Jak będzie nazywać się wyginany telefon samsunga?
Zacznijmy od nazwy. Model zyskał nazwę kodową SM-F900U w Ameryce, SM-F900A w Azji albo SM-F900F w Europie. Różne nazwy mogą sugerować, że w zależności od rynku telefon może dostać różny procesor. Bardziej ludzka nazwa tego modelu to Samsung Galaxy F. Jednak Wall Street Journal, od osoby „będącej blisko osób decyzyjnych w Samsung Mobile” wie, że urządzenie dostanie nazwę Samsung Galaxy Flex albo po prostu: Samsung Flex.
Jak będzie wyglądać Samsung Flex?
Powiedzmy sobie szczerze – nie po to pokazuje się na prezentacji urządzenie z jednym małym ekranem i drugim większym, by potem sprzedawać telefon, który będzie wyglądał inaczej. Samsung Flex na pewno będzie mieć dwa ekrany. Tak donosi agencja informacyjna Yonhap.
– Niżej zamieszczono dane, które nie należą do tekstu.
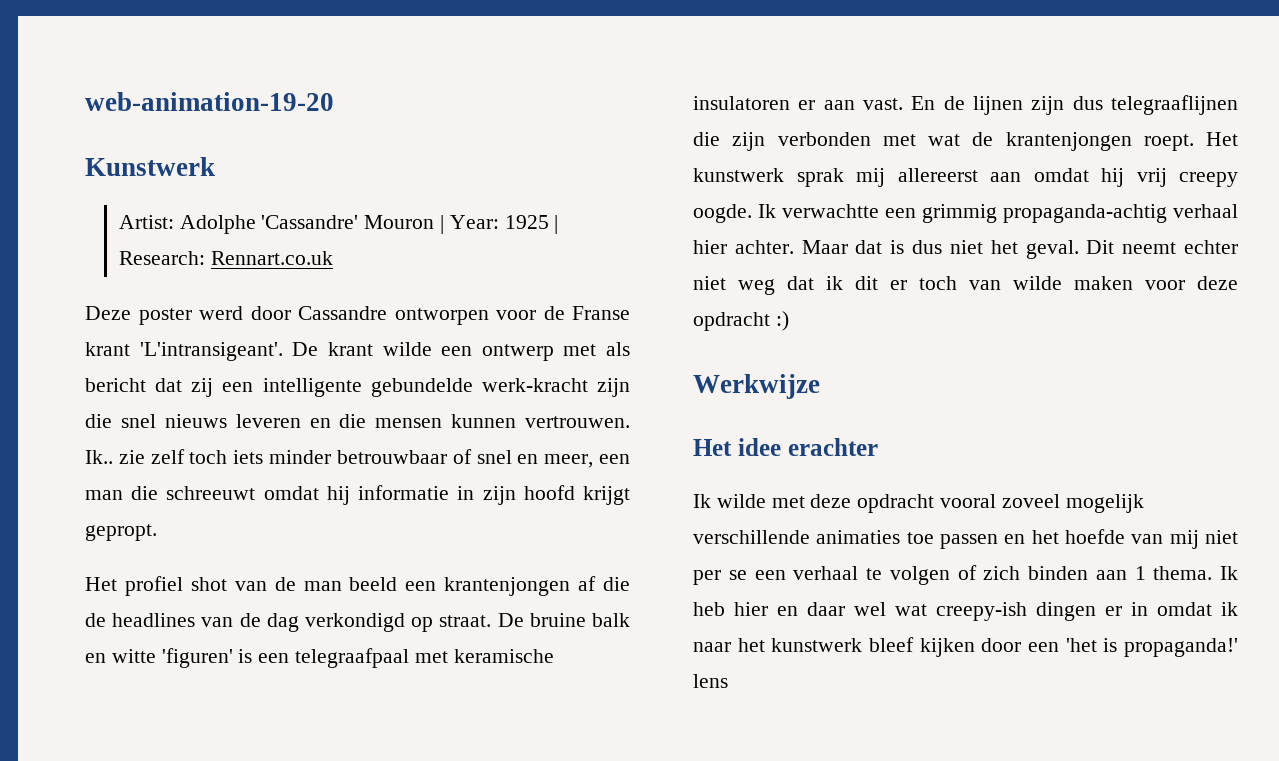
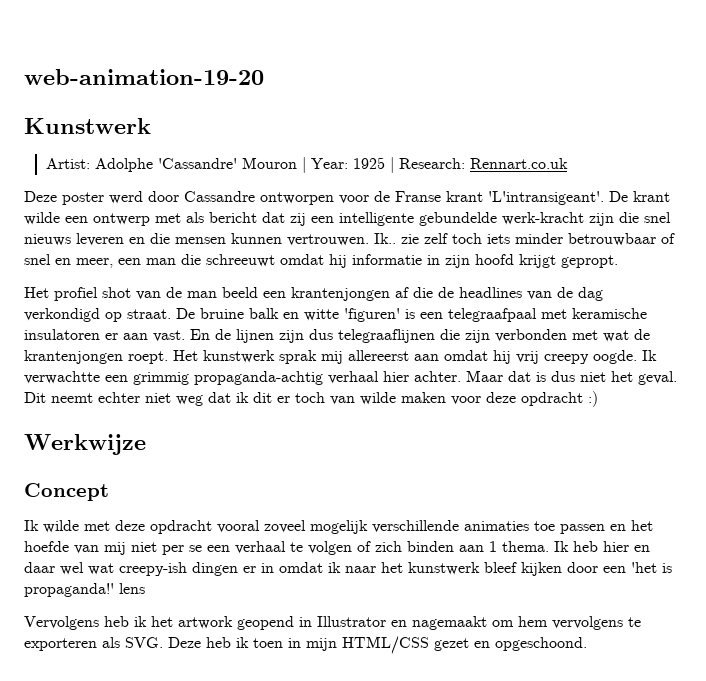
[693,438,878,456] Het idee erachter -> [24,483,109,501] Concept
(728, 681) none -> [24,616,641,630] [24,636,587,654] // Vervolgens heb ik het artwork geopend in Illustrator en nagemaakt om hem vervolgens te exporteren als SVG. Deze heb ik toen in mijn HTML/CSS gezet en opgeschoond.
Po prezentacji ekranu Infinity Flex trudno było o jakieś konkrety. Po prostu nie było tam nic widać. Sam Mobile donosi, że urządzenie będzie szare albo czarne. Na bukiet barw rodem z iPhone’a XR nie ma co liczyć. Nie liczyłbym też na ładne zgięcie z tyłu urządzenia. Jak pokazuje przykład Flexpai, zainstalowanie wyginanego wyświetlacza wiąże się ze mało estetyczną zmianą w designie urządzenia. Jedno jest pewne - urządzenie stworzy nową kategorię w rankingach smartfonów.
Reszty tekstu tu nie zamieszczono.